*WHAT THE TASK REQUIRES*
In full and unchanged, set down the entries that follow, with no images.

(Web page revision data)
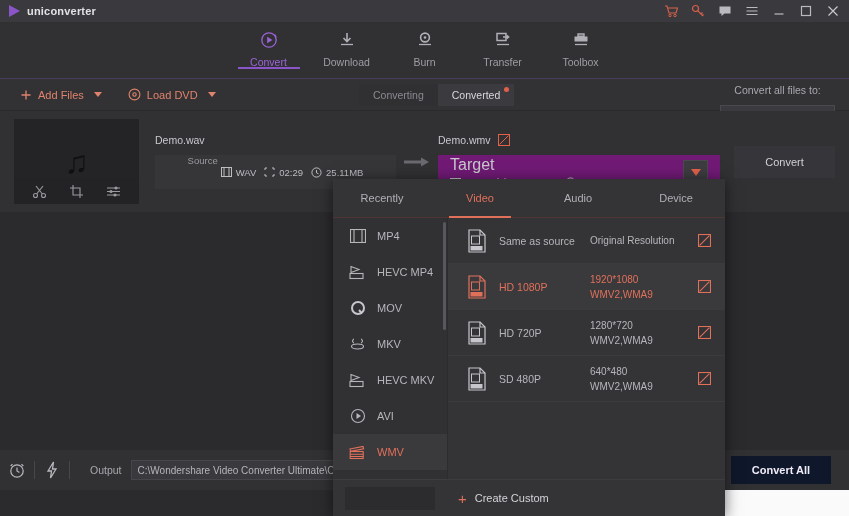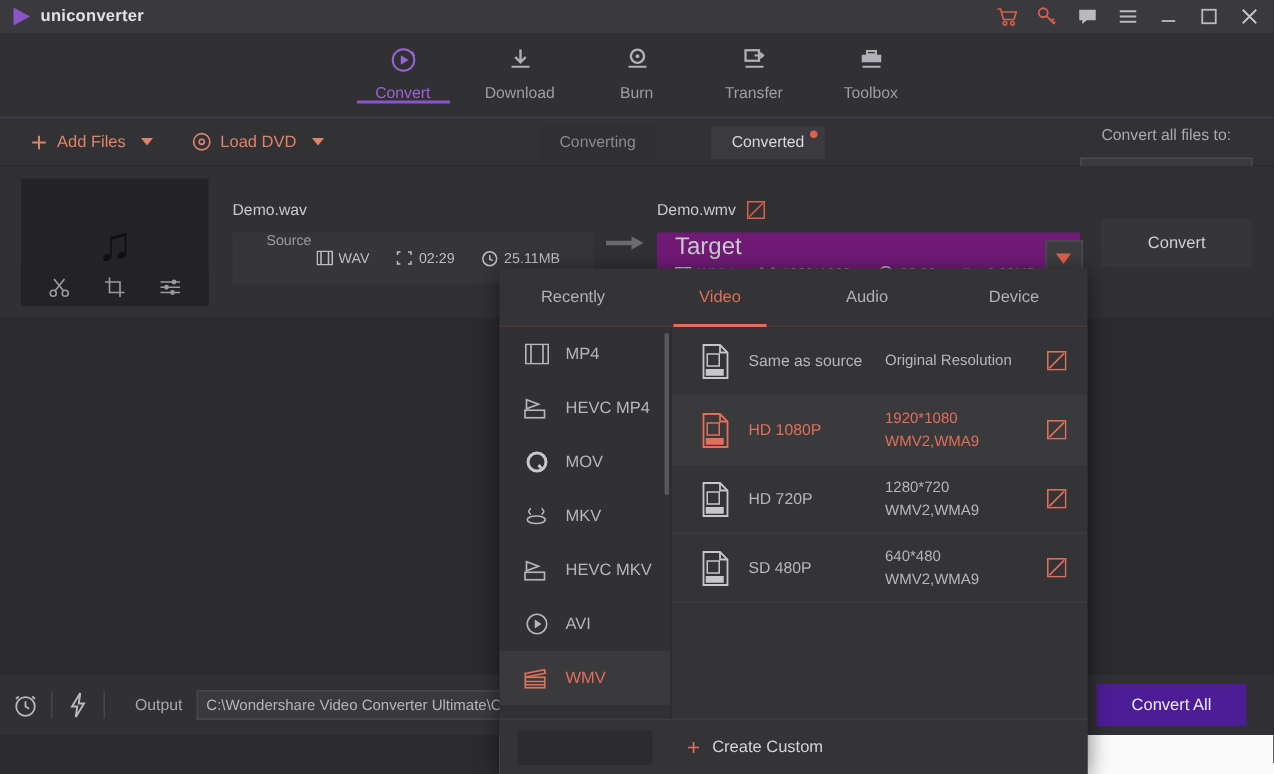--- a/index.html
+++ b/index.html
@@ -58,7 +58,7 @@
     width:0;height:0;border-left:4px solid transparent;border-right:4px solid transparent;
     border-top:5px solid #e0836c; margin-left:4px;
   }
-  .seg { position:absolute; left:359px; top:84px; display:flex; height:22px;gap:36px; }
+  .seg { position:absolute; left:359px; top:84px; display:flex; height:22px; }
   .seg-btn {
     font-size:10.5px; padding:0 14px; display:flex; align-items:center;
     color:#8a8a90; background:#303033; position:relative;

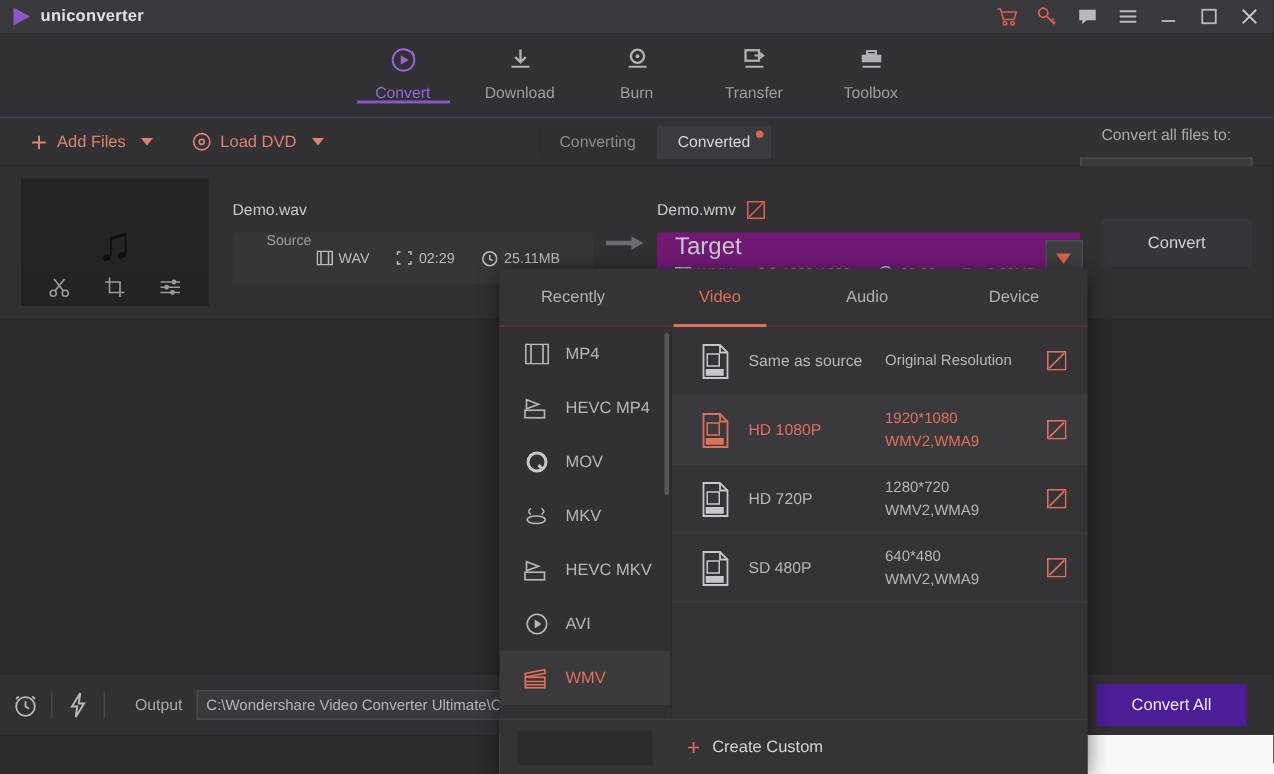--- a/index.html
+++ b/index.html
@@ -103,7 +103,7 @@
     justify-content:center; padding:0 12px; gap:3px;
   }
   .infobox .cap { font-size:9.5px; color:#9a9aa0; }
-  .meta { display:flex; align-items:center; gap:18px; font-size:9.5px; color:#bdbdc2; }
+  .meta { display:flex; align-items:center; gap:8px; font-size:9.5px; color:#bdbdc2; }
   .meta span { display:flex; align-items:center; gap:4px; }
   .arrow-col { width:42px; display:flex; justify-content:center; flex:none; }
   .target-col { width:282px; flex:none; position:relative; }

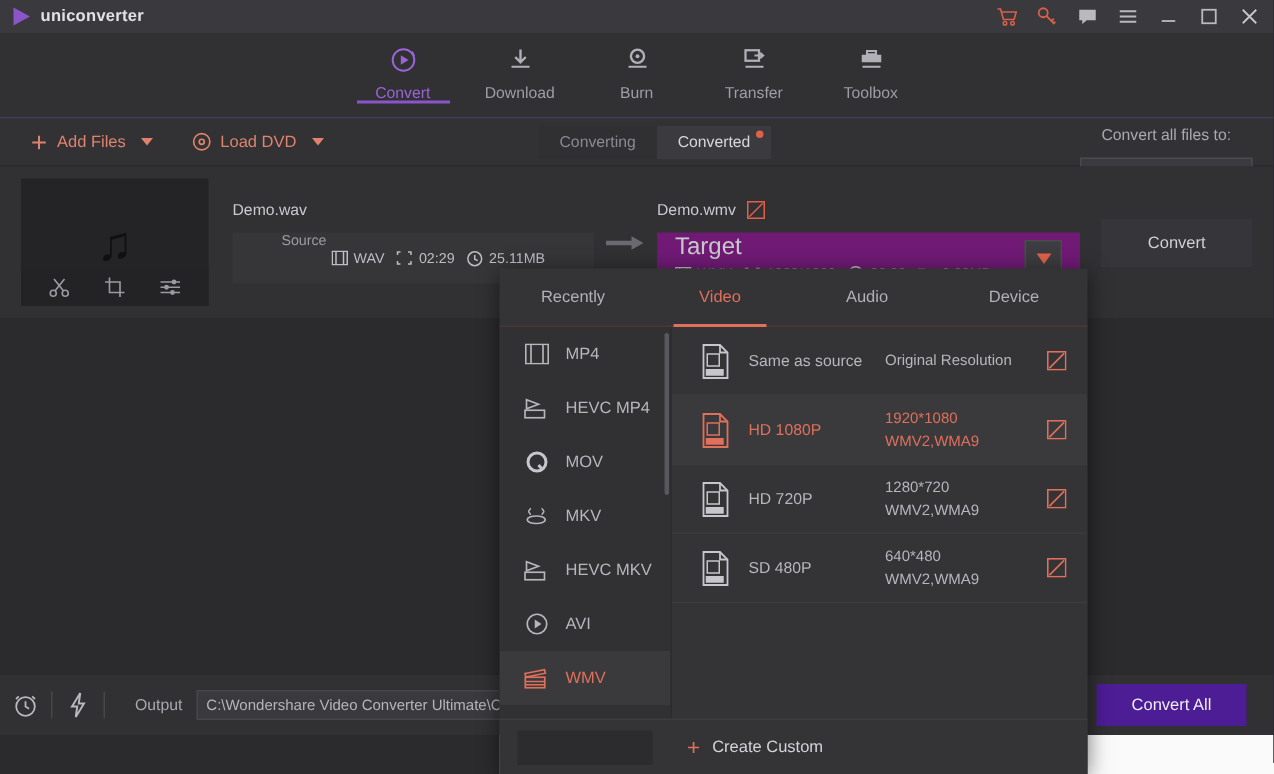--- a/index.html
+++ b/index.html
@@ -140,8 +140,8 @@
     overflow:hidden; white-space:nowrap;
   }
   .convert-all-btn {
-    position:absolute; right:18px; width:100px; height:28px; background:#4c1d95;
-    color:#f0ecf8; font-size:11px; display:flex; align-items:center; justify-content:center;
+    position:absolute; right:18px; width:100px; height:28px; background:#0f172a;
+    color:#f0ecf8; font-size:11px; display:flex; align-items:center; justify-content:center;font-weight:bold;
   }
   .footer-strip {
     position:absolute; left:0; top:490px; width:849px; height:26px; background:#fafafa;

*THE ANSWER*
--- a/index.html
+++ b/index.html
@@ -58,7 +58,7 @@
     width:0;height:0;border-left:4px solid transparent;border-right:4px solid transparent;
     border-top:5px solid #e0836c; margin-left:4px;
   }
-  .seg { position:absolute; left:359px; top:84px; display:flex; height:22px;gap:36px; }
+  .seg { position:absolute; left:359px; top:84px; display:flex; height:22px; }
   .seg-btn {
     font-size:10.5px; padding:0 14px; display:flex; align-items:center;
     color:#8a8a90; background:#303033; position:relative;

--- a/index.html
+++ b/index.html
@@ -103,7 +103,7 @@
     justify-content:center; padding:0 12px; gap:3px;
   }
   .infobox .cap { font-size:9.5px; color:#9a9aa0; }
-  .meta { display:flex; align-items:center; gap:18px; font-size:9.5px; color:#bdbdc2; }
+  .meta { display:flex; align-items:center; gap:8px; font-size:9.5px; color:#bdbdc2; }
   .meta span { display:flex; align-items:center; gap:4px; }
   .arrow-col { width:42px; display:flex; justify-content:center; flex:none; }
   .target-col { width:282px; flex:none; position:relative; }

--- a/index.html
+++ b/index.html
@@ -140,8 +140,8 @@
     overflow:hidden; white-space:nowrap;
   }
   .convert-all-btn {
-    position:absolute; right:18px; width:100px; height:28px; background:#4c1d95;
-    color:#f0ecf8; font-size:11px; display:flex; align-items:center; justify-content:center;
+    position:absolute; right:18px; width:100px; height:28px; background:#0f172a;
+    color:#f0ecf8; font-size:11px; display:flex; align-items:center; justify-content:center;font-weight:bold;
   }
   .footer-strip {
     position:absolute; left:0; top:490px; width:849px; height:26px; background:#fafafa;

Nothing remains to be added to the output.